(Web page edit records)
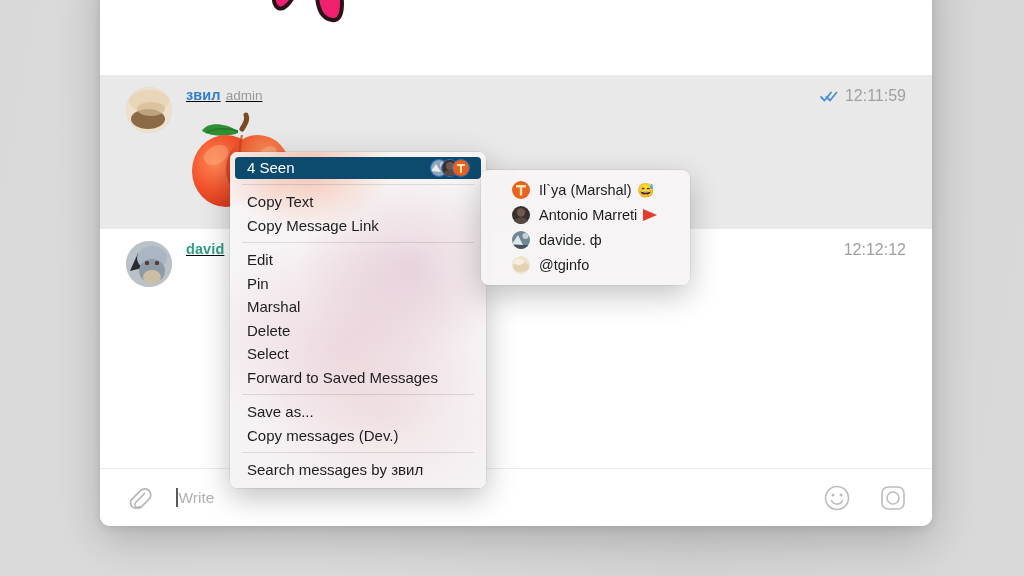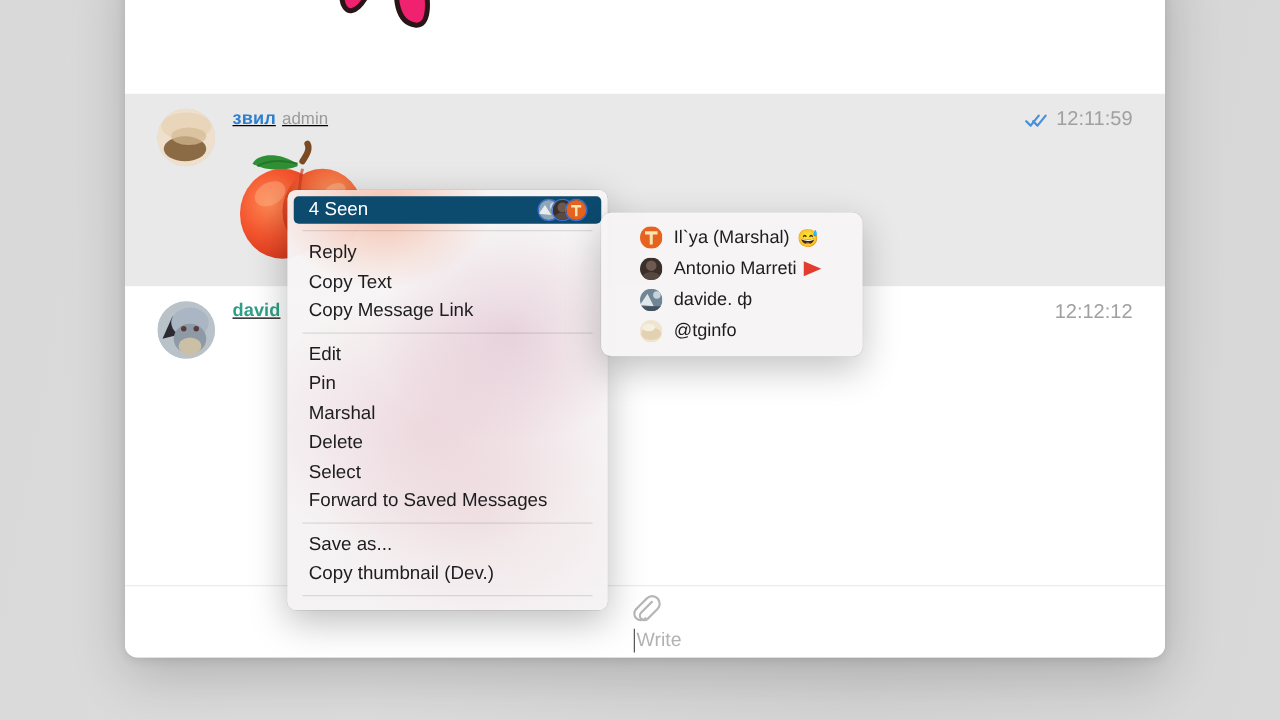"Reply" div.menu-item { html: <div> <span>Reply</span> </div> -> none }
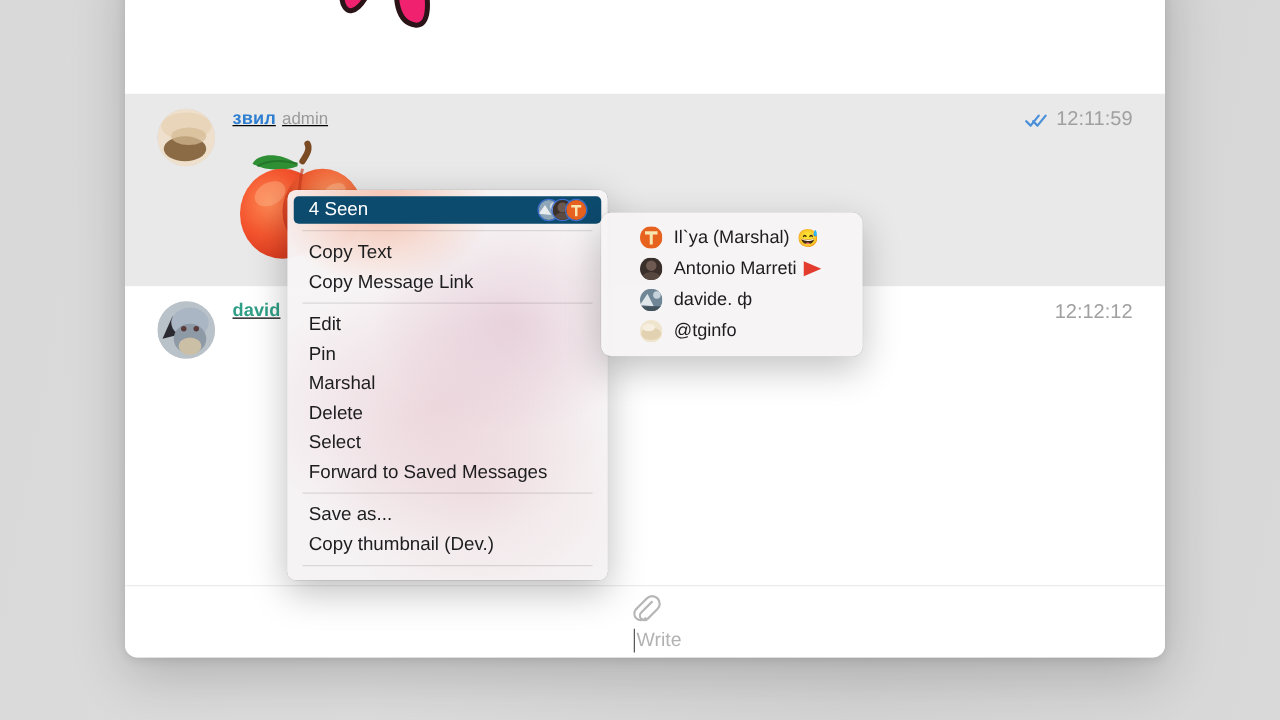"Copy thumbnail (Dev.)" span { text: thumbnail -> messages }
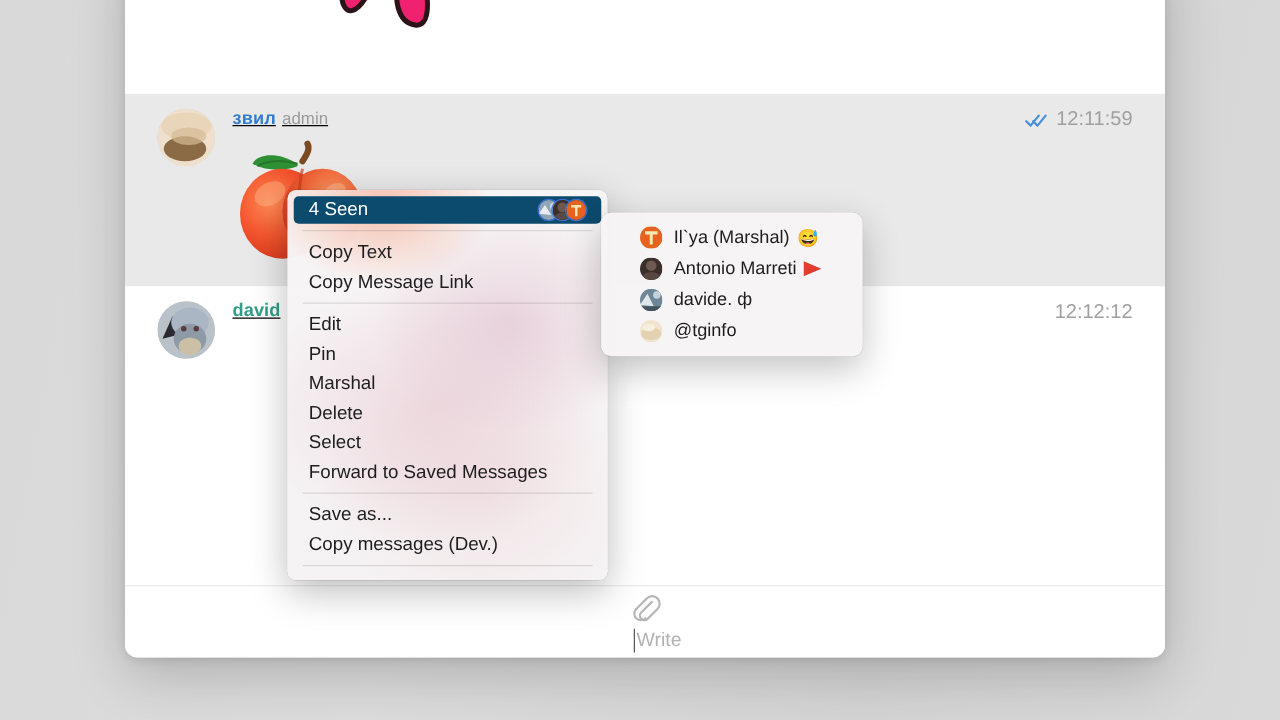"Search messages by звил" div.menu-item { html: none -> <div> <span>Search messages by звил</span> </div> }
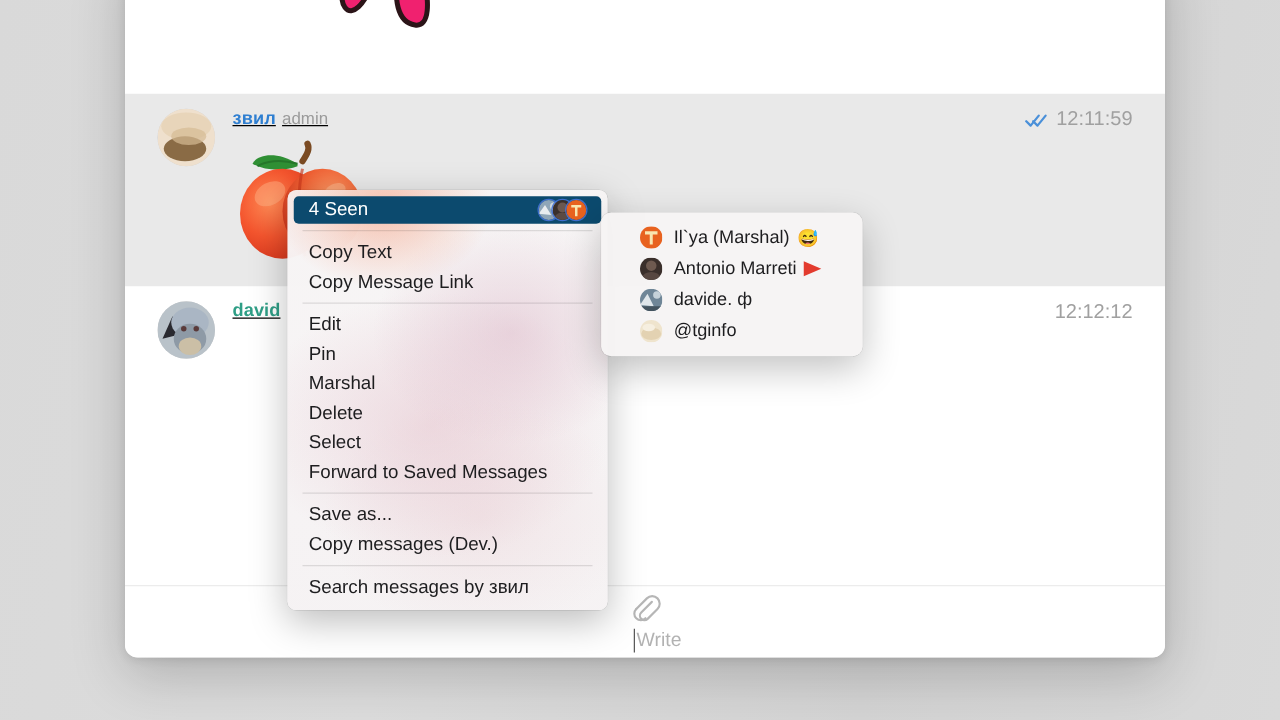"Write" #composer { flex-direction: column -> none }
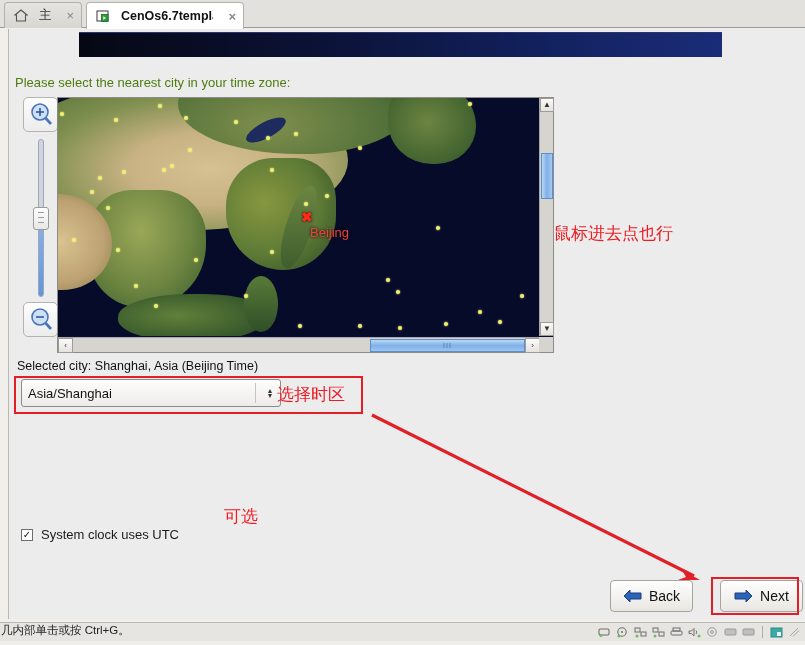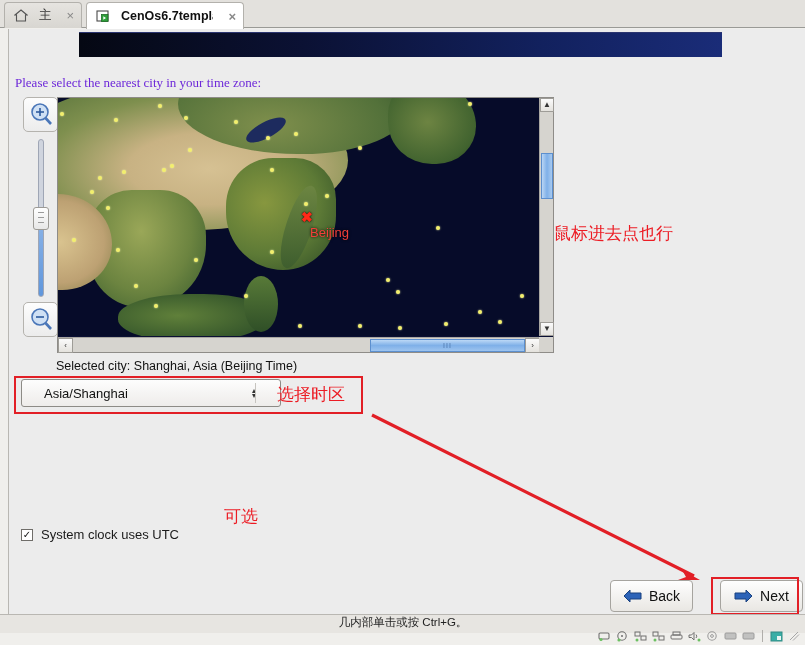"Please select the nearest city" .prompt { color: #6d28d9 -> #4d7c0f; font-family: Liberation Serif, serif -> none }
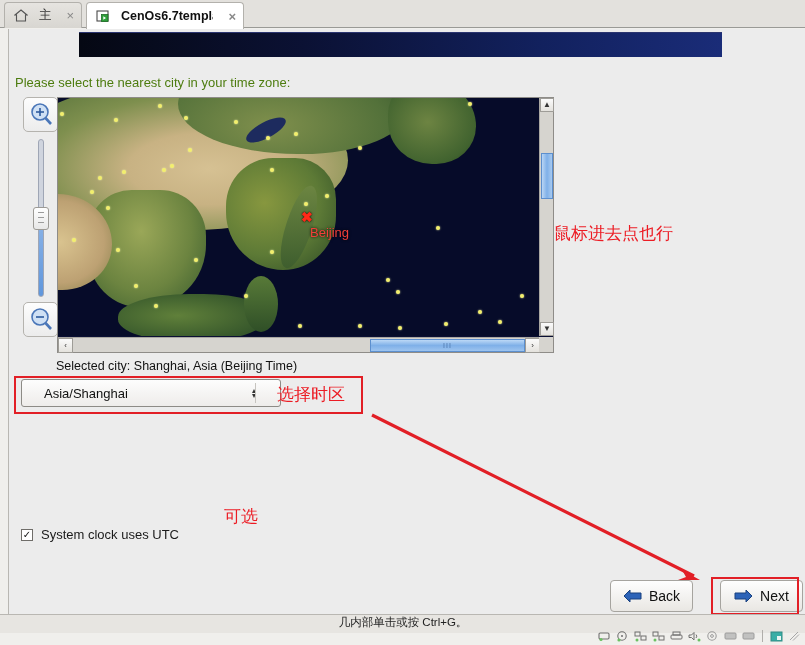"Selected city: Shanghai, Asia (Beijing" .selcity { margin-left: 39px -> none }
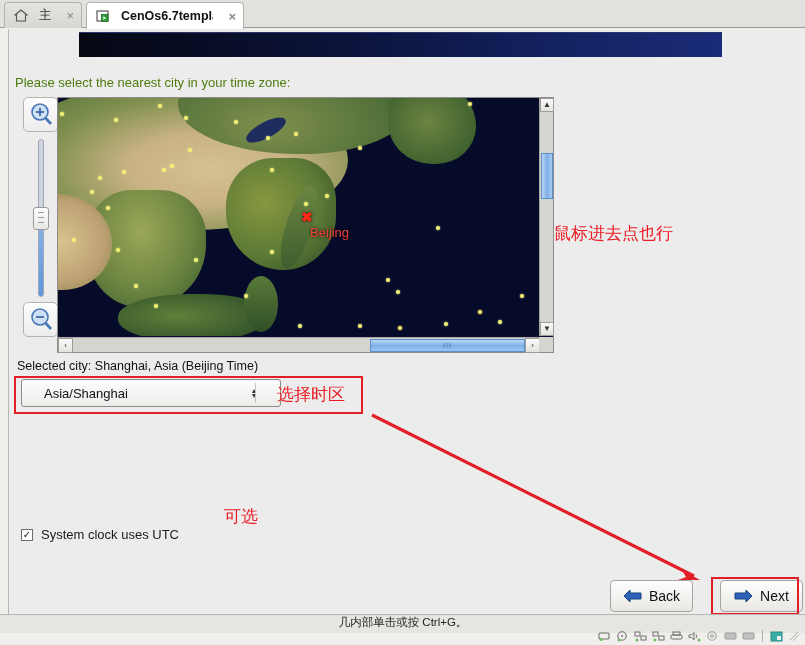"Asia/Shanghai" .combo { padding: 0 22px -> 0 6px }
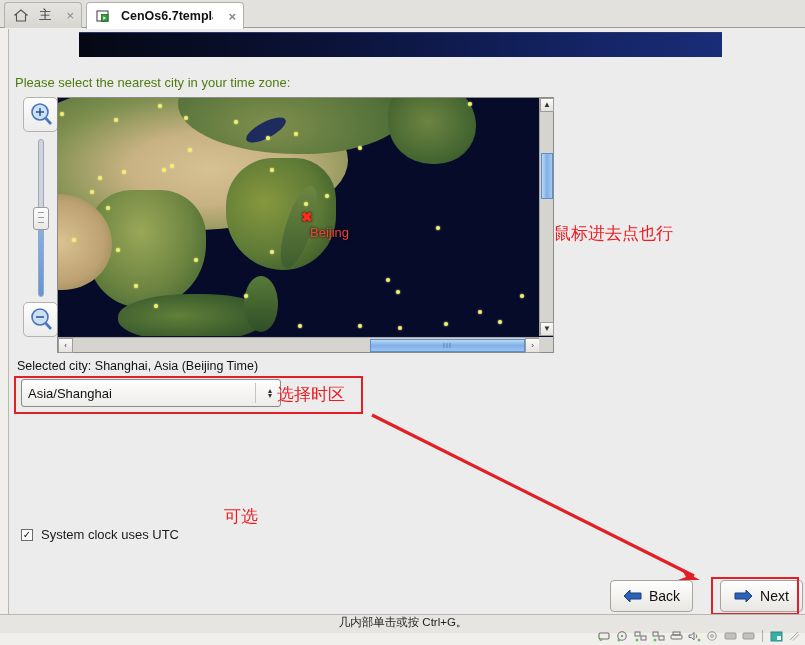"几内部单击或按 Ctrl+G。" .statusbar { align-items: center -> none; bottom: 12px -> 4px; flex-direction: column -> none }
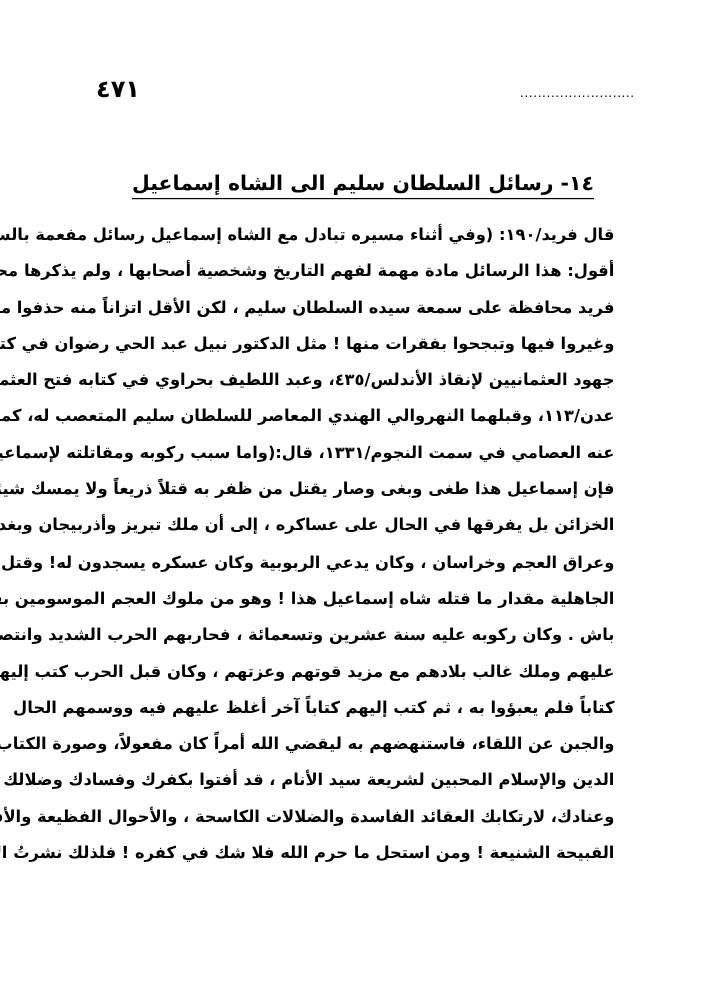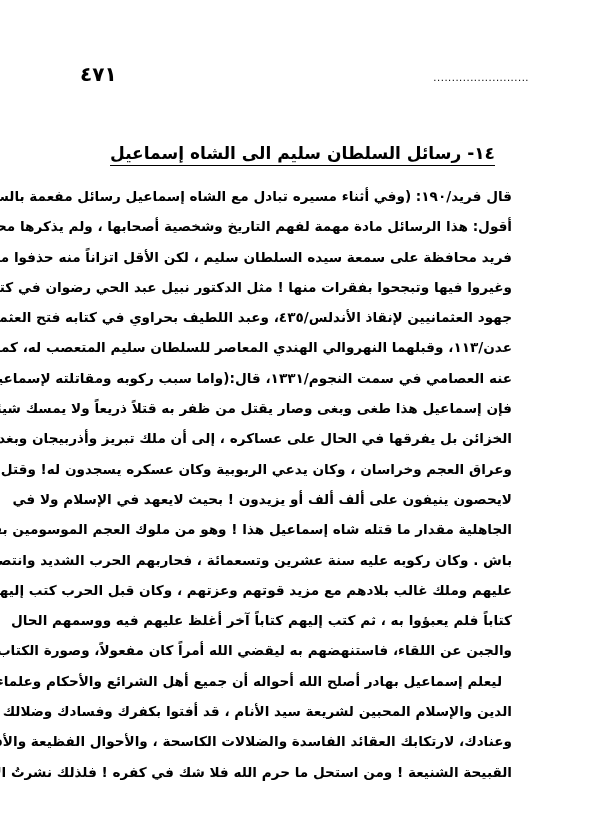"لايحصون ينيفون على ألف ألف" span.line { html: <span>لايحصون ينيفون على ألف ألف أو يزيدون ! بحيث لايعهد في الإسلام ولا في</span> -> none }
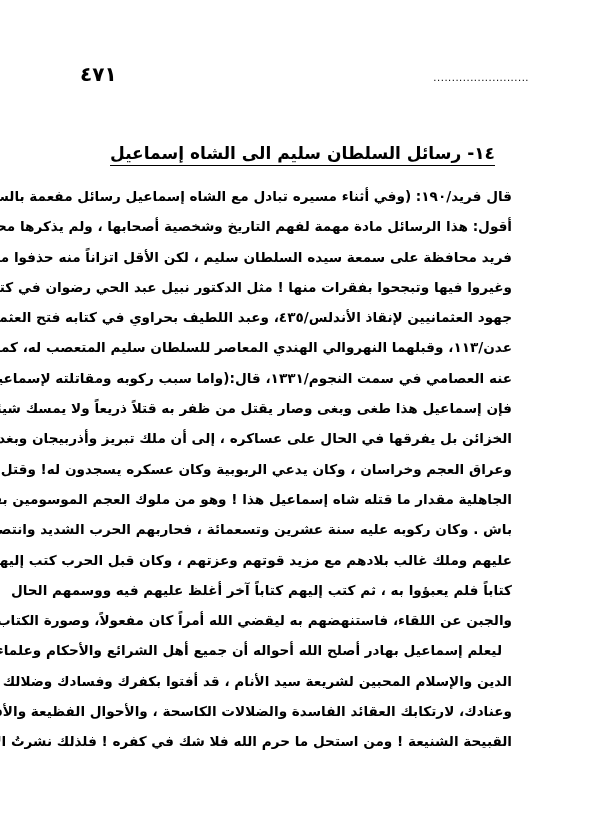"ليعلم إسماعيل بهادر أصلح الله" span.line { html: <span>ليعلم إسماعيل بهادر أصلح الله أحواله أن جميع أهل الشرائع والأحكام وعلماء</span> -> none }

What the task asks
With pictures omitted, restate word for word every line above from the one containing "select the nearest" to the end of the entries.

Task output
"Please select the nearest city" .prompt { color: #6d28d9 -> #4d7c0f; font-family: Liberation Serif, serif -> none }
"Selected city: Shanghai, Asia (Beijing" .selcity { margin-left: 39px -> none }
"Asia/Shanghai" .combo { padding: 0 22px -> 0 6px }
"几内部单击或按 Ctrl+G。" .statusbar { align-items: center -> none; bottom: 12px -> 4px; flex-direction: column -> none }
"لايحصون ينيفون على ألف ألف" span.line { html: <span>لايحصون ينيفون على ألف ألف أو يزيدون ! بحيث لايعهد في الإسلام ولا في</span> -> none }
"ليعلم إسماعيل بهادر أصلح الله" span.line { html: <span>ليعلم إسماعيل بهادر أصلح الله أحواله أن جميع أهل الشرائع والأحكام وعلماء</span> -> none }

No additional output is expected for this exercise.